Hamilton has allowed actors of color to prop their careers up on a story that (to my knowledge) does not make any drastic self-aware critiques of the characters. Like any show, the characters are flawed; the subplot of Hamilton’s wife helps to show that he is far from perfect. But by allowing audiences (who could pay for those pricey 4-figure tickets, or who can afford to pay for Disney+ amidst a pandemic and economic crisis) to enjoy the story told nevertheless without a theatrical self-aware condemnation of the figures involved (as was done so wonderfully by the winner of the 2019 Pulitzer Prize in Drama, Fairview, for instance), Hamilton lets its audience off the hook.

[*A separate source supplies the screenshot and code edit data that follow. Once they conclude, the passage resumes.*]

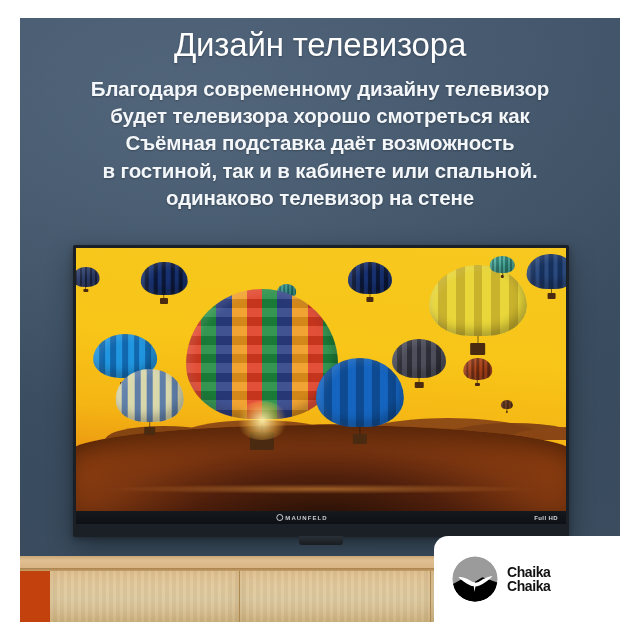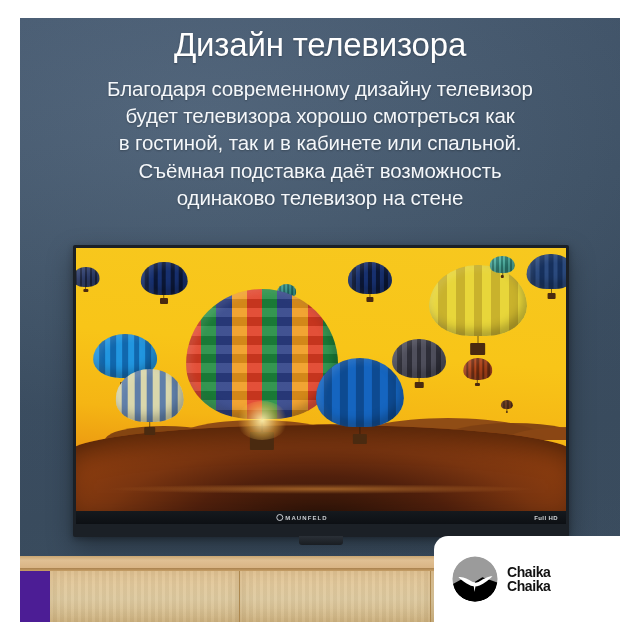--- a/index.html
+++ b/index.html
@@ -30,7 +30,7 @@
     width: 600px;
     height: 604px;
     overflow: hidden;
-    background: #4c1d95;
+    background: #c2410c;
   }
 
   

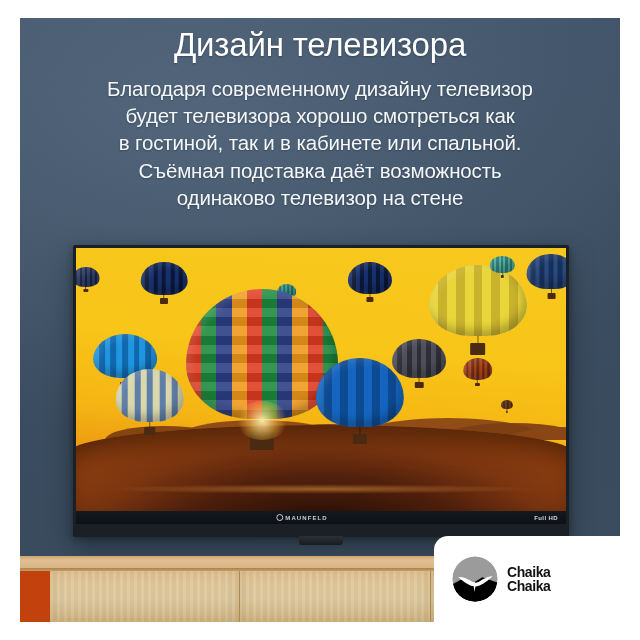--- a/index.html
+++ b/index.html
@@ -69,7 +69,7 @@
   }
   .subline {
     font-size: 20.5px;
-    font-weight: 400;
+    font-weight: 700;
     line-height: 1.33;
     margin: 0;
     padding: 0 18px;

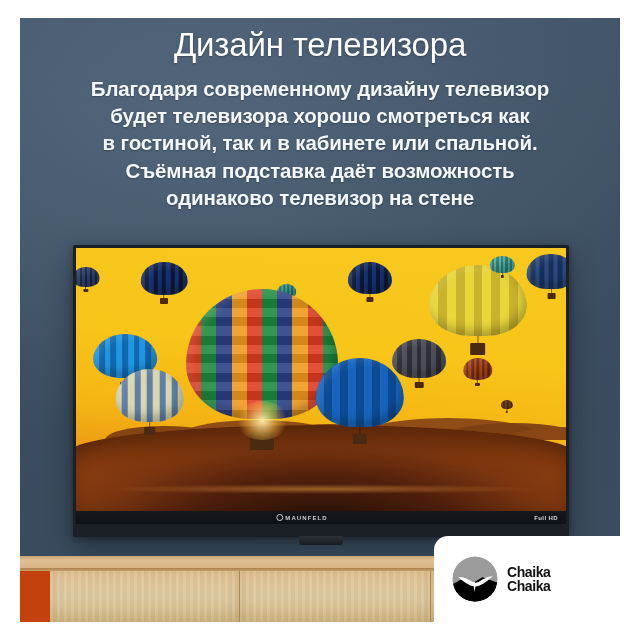--- a/index.html
+++ b/index.html
@@ -297,8 +297,8 @@
       <p class="subline">
         <span>Благодаря современному дизайну телевизор</span>
         <span>будет телевизора хорошо смотреться как</span>
+        <span>Съёмная подставка даёт возможность</span>
         <span>в гостиной, так и в кабинете или спальной.</span>
-        <span>Съёмная подставка даёт возможность</span>
         <span>одинаково телевизор на стене</span>
       </p>
     </div>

People can tune into Hamilton on the 4th of July, pat themselves on the back for watching art made by people of color for a couple of hours, and return to their normal lives.
Hamilton does not raise a challenge to the status quo. It does not center the lives of the Black and Latinx people who have been cast in it, as Lin-Manuel Miranda’s other work, In the Heights, did so well, and as the 2020 Pulitzer Prize in Drama, A Strange Loop, did phenomenally.
Hamilton is worth enjoying. But to celebrate it on the 4th of July without a dash of critique is far from revolutionary.